Ко всем знатным сеньорам поскакали гонцы с приглашениями на торжества в честь коронования. Получит такое приглашение и граф Рауль де Крепи. Как и большинство вельмож, он был крайне удивлен предстоящим событием. Он искал причину, побудившую короля короновать сына при жизни, искал скрытый смысл, но, к своей досаде, ничего не находил. Тайна оставалась за семью замками, как подумал граф Рауль.
Париж в эти дни походил на растревоженный улей. Знать обновляла наряды, дабы показаться на церемонии в лучших. Торговцы везли из провинций вино, съестные припасы, зная, что король и королева все откупят у них для торжества. Париж бредил ожидаемым событием. Всем парижанам хотелось немедленно увидеть будущего юного короля. Но умудренный жизнью граф Госселен, все так же преданный королю, сразу же после оглашения послания папы пришел в покои к Генриху и попросил выслушать его.
- Мой государь, не прими совет, который дам, за блажь. Теперь, когда всем ведомо, что скоро твой сын встанет на престол, надо поберечь его. Отвези его тайно хотя бы в Санлис, отправь и меня туда, дай нам воинов Анастаса, и мы пробудем там до коронования.
Король выслушал графа не перебивая. Он доверял во всем этому достойному похвалы вельможе и сказал немного:
- Спасибо, славный Госселен. Мы с королевой тоже думали о том. Теперь мы утвердились. И ты поедешь вместе с Филиппом в Санлис.
Принца увезли из Ситэ ночью, спустя двенадцать часов после возвращения Гелена Бертрана.
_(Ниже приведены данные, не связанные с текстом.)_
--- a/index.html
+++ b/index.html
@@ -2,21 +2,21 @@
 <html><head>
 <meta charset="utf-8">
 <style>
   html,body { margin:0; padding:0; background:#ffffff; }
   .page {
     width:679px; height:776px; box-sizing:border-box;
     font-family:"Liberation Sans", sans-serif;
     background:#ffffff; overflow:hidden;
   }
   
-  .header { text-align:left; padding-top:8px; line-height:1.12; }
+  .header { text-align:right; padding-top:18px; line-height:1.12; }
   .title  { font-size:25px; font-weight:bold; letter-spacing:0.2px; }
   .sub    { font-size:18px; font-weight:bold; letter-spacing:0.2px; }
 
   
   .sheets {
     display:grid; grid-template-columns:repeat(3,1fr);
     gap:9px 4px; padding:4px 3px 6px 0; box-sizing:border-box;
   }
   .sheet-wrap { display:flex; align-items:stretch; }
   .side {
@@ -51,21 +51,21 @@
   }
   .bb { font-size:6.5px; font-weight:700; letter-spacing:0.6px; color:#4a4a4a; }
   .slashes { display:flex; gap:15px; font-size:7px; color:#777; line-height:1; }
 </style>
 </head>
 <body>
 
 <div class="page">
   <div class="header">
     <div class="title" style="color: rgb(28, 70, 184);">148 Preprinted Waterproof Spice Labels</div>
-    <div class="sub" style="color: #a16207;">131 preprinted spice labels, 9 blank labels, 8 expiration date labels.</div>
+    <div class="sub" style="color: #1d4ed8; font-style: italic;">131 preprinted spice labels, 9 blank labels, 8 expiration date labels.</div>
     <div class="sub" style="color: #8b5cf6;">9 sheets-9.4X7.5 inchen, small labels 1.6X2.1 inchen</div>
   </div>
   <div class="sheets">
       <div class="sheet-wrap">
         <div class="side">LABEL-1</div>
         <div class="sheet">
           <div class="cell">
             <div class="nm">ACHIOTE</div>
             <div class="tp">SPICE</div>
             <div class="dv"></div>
Карету принца, в коей сидел он сам, граф Госселен и сын Анастаса и Анастасии, Ян, сопровождала сотня воинов во главе с Анастасом. Гувернером к Филиппу был приставлен Глеб Борецкий, искусный рассказчик древних былин и не менее искусный воин. Он уехал из Парижа с радостью, дабы не тосковать по баронессе Армель, кою не мог забыть.
К вечеру Филиппа привезли в Санлис. Едва кортеж и воины оказались на дворе замка, как крепкие дубовые ворота закрылись и все вокруг окунулось в покой. В окружении графа Госселена, Глеба и Яна Филиппу не пришлось скучать. То граф Госселен рассказывал ему, как ходили в Тавриду за мощами святого Климента, и этот рассказ шел на французском языке. То Глеб Борецкий заводил по-русски былины о славных российских богатырях, и Филипп слушал его с открытым ртом. Но больше всего времени Филипп проводил с Яном в рыцарских играх. Ян был у Филиппа то оруженосцем, то воеводой, то "супротивным рыцарем", и они сражать на "мечах" до седьмого пота. Ян был лишь на год старее Филиппа, и он станет неизменным спутником нового короля на всю жизнь.
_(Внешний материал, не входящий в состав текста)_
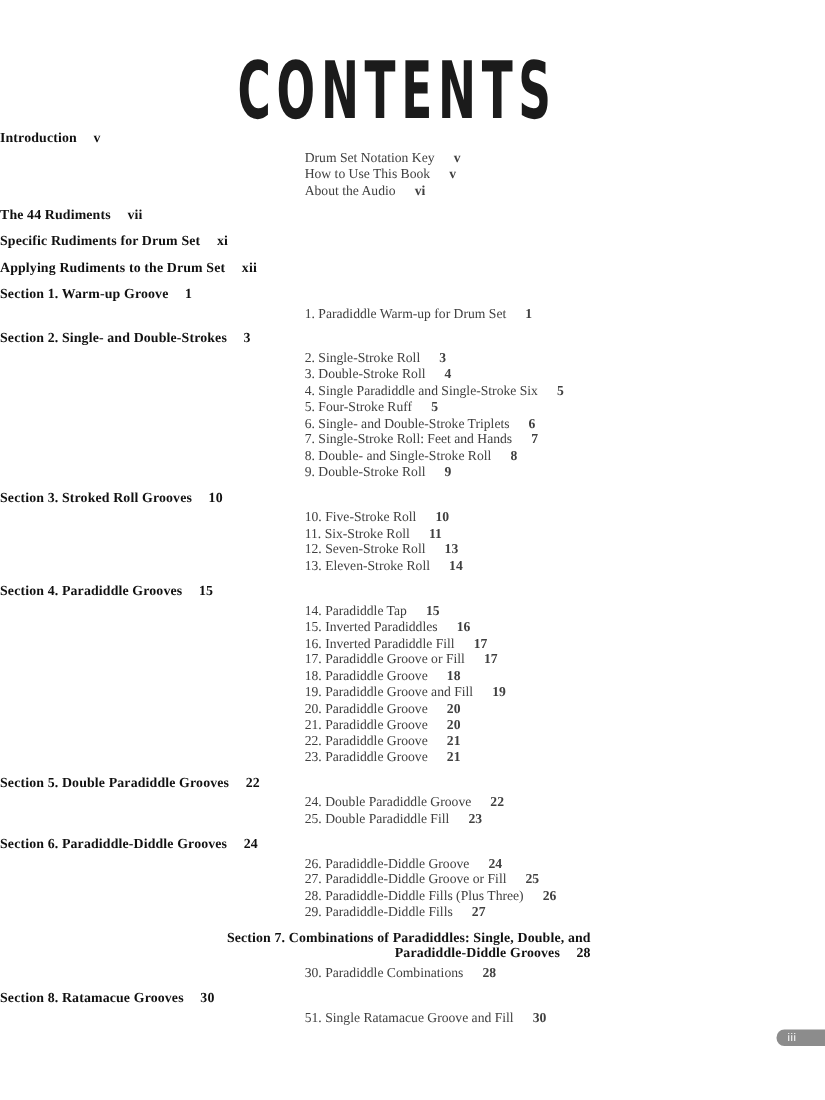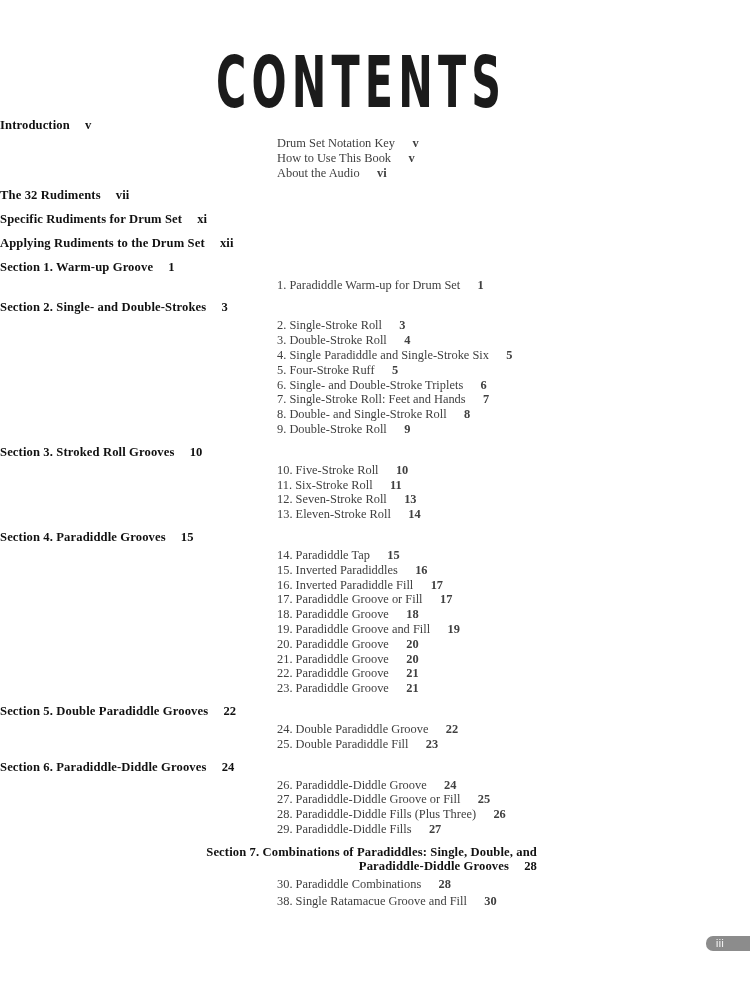--- a/index.html
+++ b/index.html
@@ -138,21 +138,21 @@
 
 <div class="page">
 
   <div class="toc-title">CONTENTS</div>
 
   <div class="toc" id="toc-list">
       <div class="entry level-1 first"><span class="etext">Introduction</span><span class="epage">v</span></div>
       <div class="entry level-2 block-start"><span class="etext">Drum Set Notation Key</span><span class="epage">v</span></div>
       <div class="entry level-2"><span class="etext">How to Use This Book</span><span class="epage">v</span></div>
       <div class="entry level-2"><span class="etext">About the Audio</span><span class="epage">vi</span></div>
-      <div class="entry level-1"><span class="etext">The 32 Rudiments</span><span class="epage">vii</span></div>
+      <div class="entry level-1"><span class="etext">The 44 Rudiments</span><span class="epage">vii</span></div>
       <div class="entry level-1"><span class="etext">Specific Rudiments for Drum Set</span><span class="epage">xi</span></div>
       <div class="entry level-1"><span class="etext">Applying Rudiments to the Drum Set</span><span class="epage">xii</span></div>
       <div class="entry level-1"><span class="etext">Section 1. Warm-up Groove</span><span class="epage">1</span></div>
       <div class="entry level-2 block-start"><span class="etext">1. Paradiddle Warm-up for Drum Set</span><span class="epage">1</span></div>
       <div class="entry level-1"><span class="etext">Section 2. Single- and Double-Strokes</span><span class="epage">3</span></div>
       <div class="entry level-2 block-start"><span class="etext">2. Single-Stroke Roll</span><span class="epage">3</span></div>
       <div class="entry level-2"><span class="etext">3. Double-Stroke Roll</span><span class="epage">4</span></div>
       <div class="entry level-2"><span class="etext">4. Single Paradiddle and Single-Stroke Six</span><span class="epage">5</span></div>
       <div class="entry level-2"><span class="etext">5. Four-Stroke Ruff</span><span class="epage">5</span></div>
       <div class="entry level-2"><span class="etext">6. Single- and Double-Stroke Triplets</span><span class="epage">6</span></div>
@@ -178,20 +178,21 @@
       <div class="entry level-1"><span class="etext">Section 5. Double Paradiddle Grooves</span><span class="epage">22</span></div>
       <div class="entry level-2 block-start"><span class="etext">24. Double Paradiddle Groove</span><span class="epage">22</span></div>
       <div class="entry level-2"><span class="etext">25. Double Paradiddle Fill</span><span class="epage">23</span></div>
       <div class="entry level-1"><span class="etext">Section 6. Paradiddle-Diddle Grooves</span><span class="epage">24</span></div>
       <div class="entry level-2 block-start"><span class="etext">26. Paradiddle-Diddle Groove</span><span class="epage">24</span></div>
       <div class="entry level-2"><span class="etext">27. Paradiddle-Diddle Groove or Fill</span><span class="epage">25</span></div>
       <div class="entry level-2"><span class="etext">28. Paradiddle-Diddle Fills (Plus Three)</span><span class="epage">26</span></div>
       <div class="entry level-2"><span class="etext">29. Paradiddle-Diddle Fills</span><span class="epage">27</span></div>
       <div class="entry level-1 wrap"><span class="etext first-line-pull">Section 7. Combinations of Paradiddles: Single, Double, and Paradiddle-Diddle Grooves</span><span class="epage">28</span></div>
       <div class="entry level-2 block-start"><span class="etext">30. Paradiddle Combinations</span><span class="epage">28</span></div>
-      <div class="entry level-2 block-start"><span class="etext">38. Single Ratamacue Groove and Fill</span><span class="epage">30</span></div>
+      <div class="entry level-1"><span class="etext">Section 8. Ratamacue Grooves</span><span class="epage">30</span></div>
+      <div class="entry level-2 block-start"><span class="etext">51. Single Ratamacue Groove and Fill</span><span class="epage">30</span></div>
     </div>
 
   <div class="page-tab">
     <span class="folio">iii</span>
   </div>
 
 </div>
 
 </body></html>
Но вот наконец приблизился день святого Филиппа Ниомедийского, на который было назначено коронование. В ночь перед этим спящего отрока привезли из Санлиса в королевский дворец и передали в руки королевы-матери. Все минувшие дни, пока Филипп был в Санлисе Анна не находила себе места от тревоги и переживаний за сына. Ей казалось, что вокруг него собираются грозовые тучи, что вот-вот засверкают молнии, разразится гроза и придет беда. Как будет выглядеть эта беда, Анна не знала, но приближение ее чувствовала, как лесной зверь чует грядущее наводнение. Лишь в ночь, когда привезли Филиппа из Санлиса и Анна уложила его в постель, она успокоилась и теперь с нетерпением ждала того часа, когда распахнут врата храма Святого Дионисия, где готовились свершить обряд коронования.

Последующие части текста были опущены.